REQUIRED WORK
When you reach the line that contains "<div><span> │ └──</span><span>6", give it back exactly along with each line after it to the end of the entries; skip any pictures.

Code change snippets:
--*--

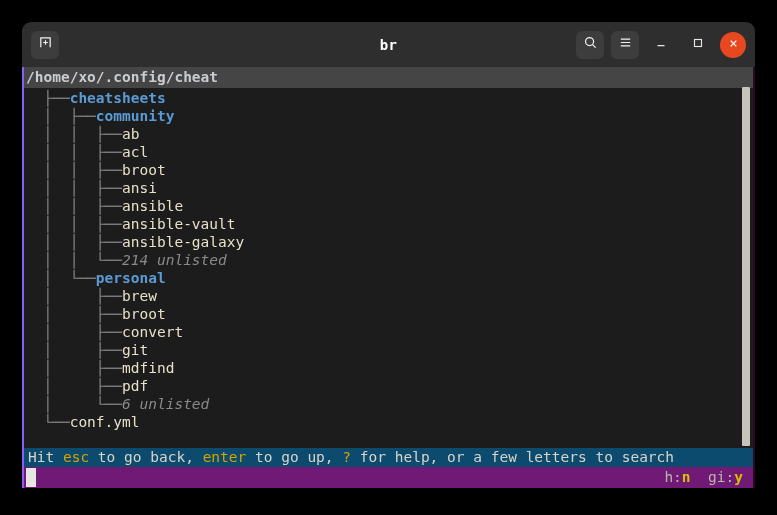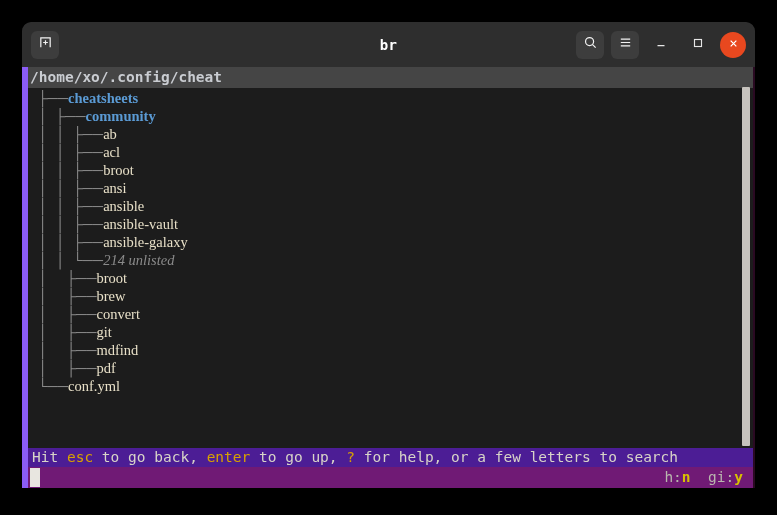"/home/xo/.config/cheat" .term { border-left: 6px solid #8b5cf6 -> 2px solid #8b5cf6 }
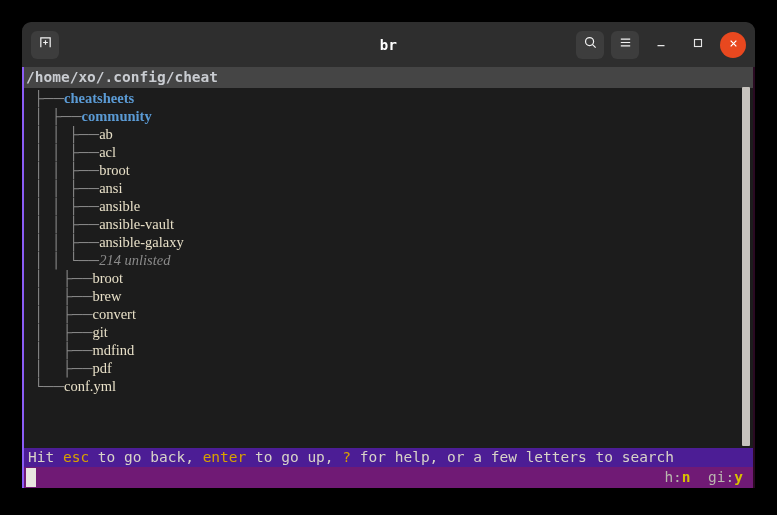"├──cheatsheets" .tree { font-family: Liberation Serif, serif -> none }
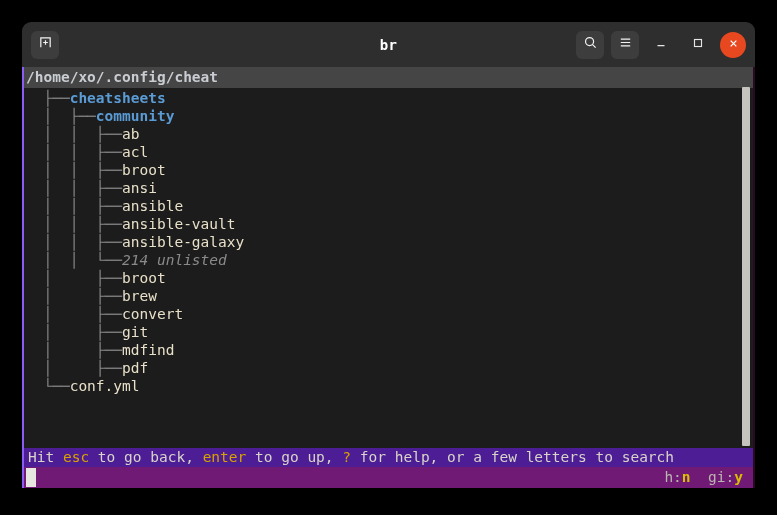"│ └──personal" div.row { html: none -> <div><span> │ └──</span><span>personal</span></div> }
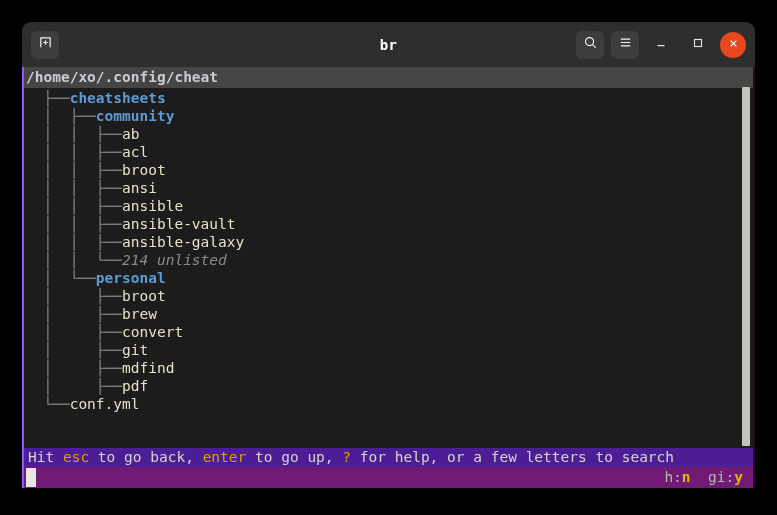"│ ├──broot" div.row { order: before "│ ├──brew" -> after "│ ├──brew" }
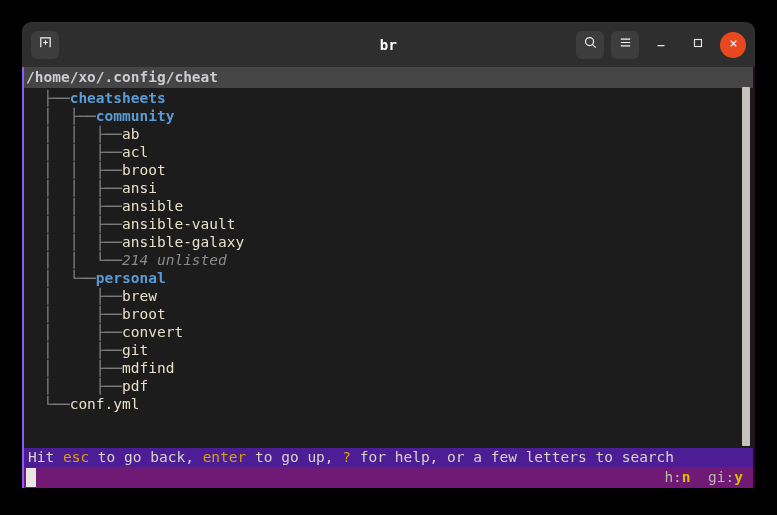"│ └──6 unlisted" div.row { html: none -> <div><span> │ └──</span><span>6 unlisted</span></div> }
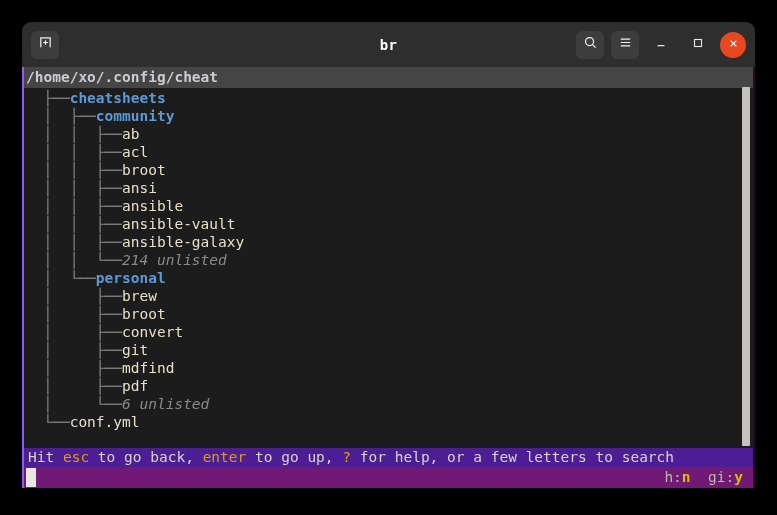"Hit esc to go back," .statusbar { background: #4c1d95 -> #0c4a6e }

--*--

SOLUTION TO THIS EXERCISE
"│ └──6 unlisted" div.row { html: none -> <div><span> │ └──</span><span>6 unlisted</span></div> }
"Hit esc to go back," .statusbar { background: #4c1d95 -> #0c4a6e }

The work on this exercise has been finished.